Verbalizações associadas às condições de trabalho demonstraram a inadequação do ambiente em geral, caracterizada por ausência de saneamento básico e de água potável, rede de energia elétrica insuficiente para atender às necessidades locais, construções precárias, falta de proteção contra chuvas e espaço pequeno e sem ventilação.

A organização do trabalho escravo e as condições precárias levam o indivíduo a sentir-se inferiorizado, marginalizado, esquecido, sem lugar e sem voz para lutar. Não há espaço para o uso da inteligência e criatividade. São tratados pior que escravos, conforme demonstrado no relato do trabalhador que saiu de sua terra natal e foi conduzido para as lavouras do Estado do Mato Grosso:

E.4. O alojamento lá era feio. Acho que nem os escravo tivesse ainda na época num queria morar aqui. O quarto, por exemplo, que cabe dez pessoas, põe quarenta, ciquenta. Tinha lugar que tinha beliche de três. E pra quebrar o galho tinha um chiqueiro de porco, uma criação de porco. A gente saia pra trabaiar, quando chegava lá os porco tinha revirado as coisas dentro tudim.

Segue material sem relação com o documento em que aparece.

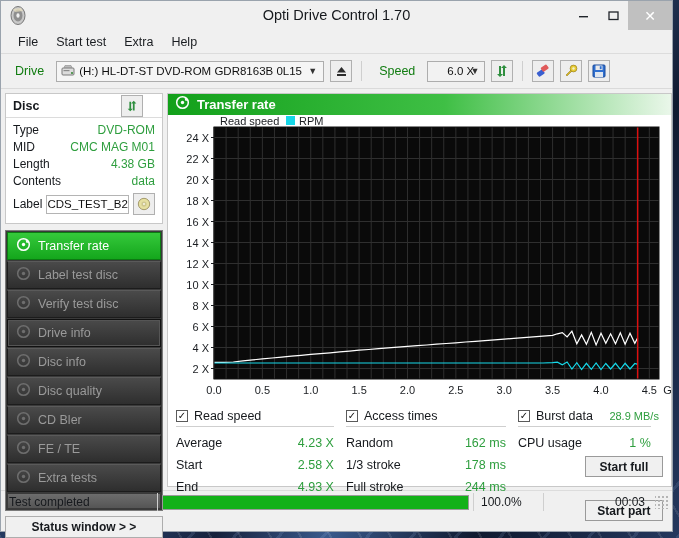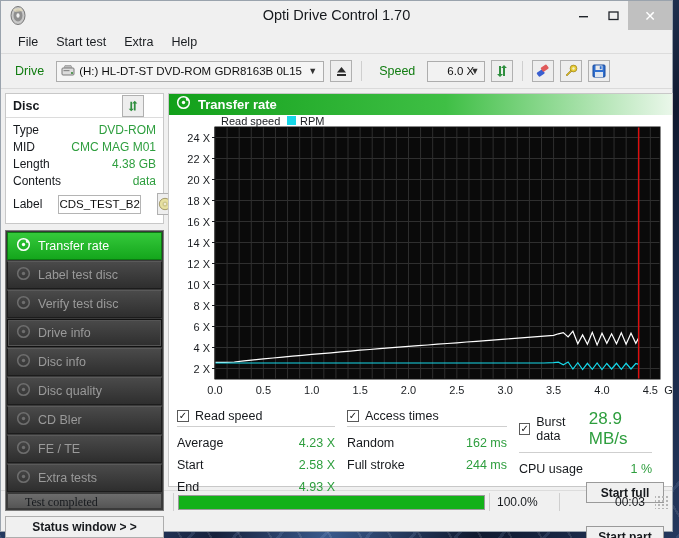--- a/index.html
+++ b/index.html
@@ -91,7 +91,7 @@
   .drow{display:flex;justify-content:space-between;font-size:12px;line-height:17px;}
   .drow .k{color:#16191d;}
   .drow .v{color:#2e9e3e;}
-  .label-row{display:flex;align-items:center;gap:16px;margin-top:3px;}
+  .label-row{display:flex;align-items:center;gap:4px;margin-top:3px;}
   .label-row .k{font-size:12px;color:#16191d;}
   .label-input{
     flex:1;height:19px;border:1px solid #b4b4b4;background:#fff;

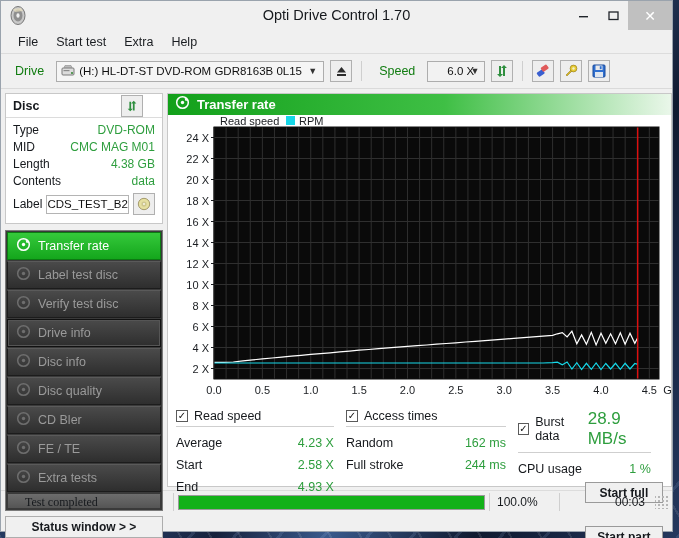--- a/index.html
+++ b/index.html
@@ -145,7 +145,7 @@
   .res-row .k{color:#16191d;font-size:12.5px;}
   .res-row .v{color:#2e9e3e;font-size:12.5px;}
   .burst-head{display:flex;align-items:center;justify-content:space-between;padding-right:4px;}
-  .burst-head .v{color:#2e9e3e;font-size:17px;}
+  .burst-head .v{color:#2e9e3e;font-size:11px;}
   .start-btns{display:flex;flex-direction:column;align-items:flex-end;gap:23px;margin-top:2px;}
   .start-btn{
     width:78px;height:21px;border:1px solid #9a9a9a;background:#f0f0f0;

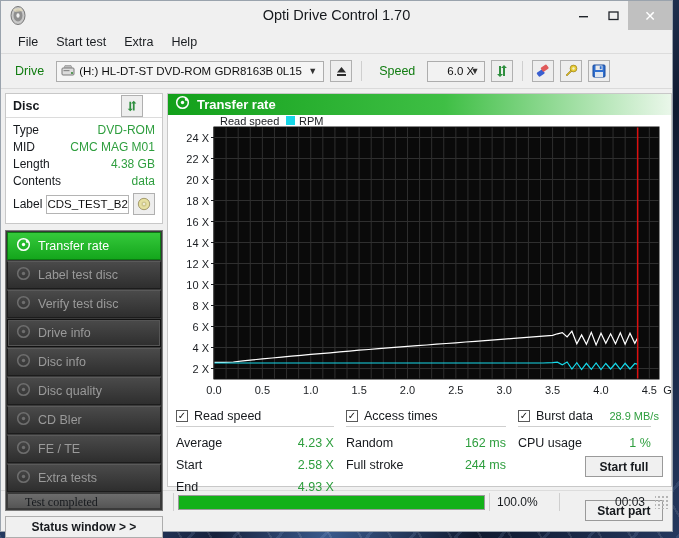--- a/index.html
+++ b/index.html
@@ -542,6 +542,10 @@
                 <span class="v">162 ms</span>
               </div>
               <div class="res-row">
+                <span class="k">1/3 stroke</span>
+                <span class="v">178 ms</span>
+              </div>
+              <div class="res-row">
                 <span class="k">Full stroke</span>
                 <span class="v">244 ms</span>
               </div>

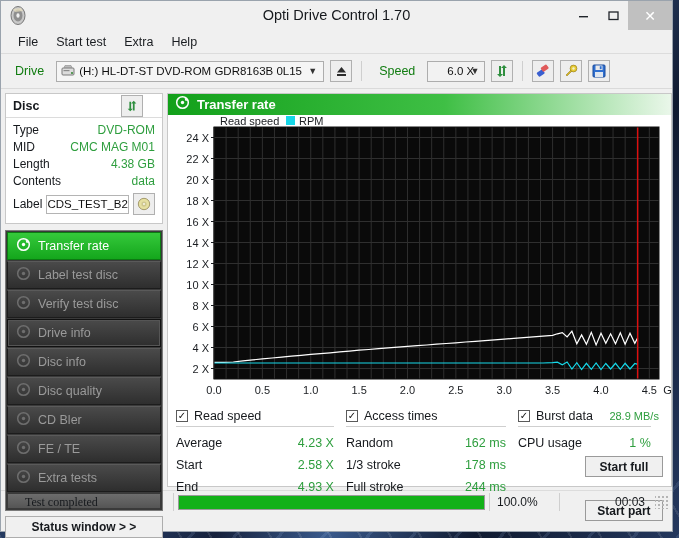--- a/index.html
+++ b/index.html
@@ -157,7 +157,7 @@
     height:22px;display:flex;align-items:center;background:#f0f0f0;
     border-top:1px solid #dcdcdc;font-size:12px;color:#16191d;
   }
-  .sb-text{width:148px;padding-left:24px;font-family:Liberation Serif, serif;}
+  .sb-text{width:148px;padding-left:8px;}
   .sb-sep{width:1px;height:18px;background:#cfcfcf;}
   .sb-prog{width:307px;height:15px;border:1px solid #9a9a9a;background:#fff;margin:0 4px;box-sizing:border-box;}
   .sb-prog i{display:block;height:100%;background:#12b118;}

Pode-se constatar que a precariedade das condições de trabalho levantadas pelo estudo, a partir dos elementos da organização do trabalho, influencia a vivência de sofrimento e adoecimento, a realização da dinâmica de reconhecimento no trabalho bem como às estratégias utilizadas pelos trabalhadores para enfrentarem as adversidades e constrangimentos advindos do trabalho escravo.

O presente estudo indica que a Psicodinâmica do Trabalho possibilita, também, a descrição da organização do trabalho análogo à escravidão conforme demonstrado nos contextos pesquisados. A organização apresenta todo um ciclo, que se inicia com o aliciamento no local de origem da pessoa e segue com a chegada ao local em condições degradantes, a aquisição de dívidas com o transporte e a manutenção do trabalhador, por conta da alimentação e moradia. Sua

liberdade é restringida e seu pagamento é realizado por meio de “vales”, a fim de retê-los até que o serviço seja totalmente executado.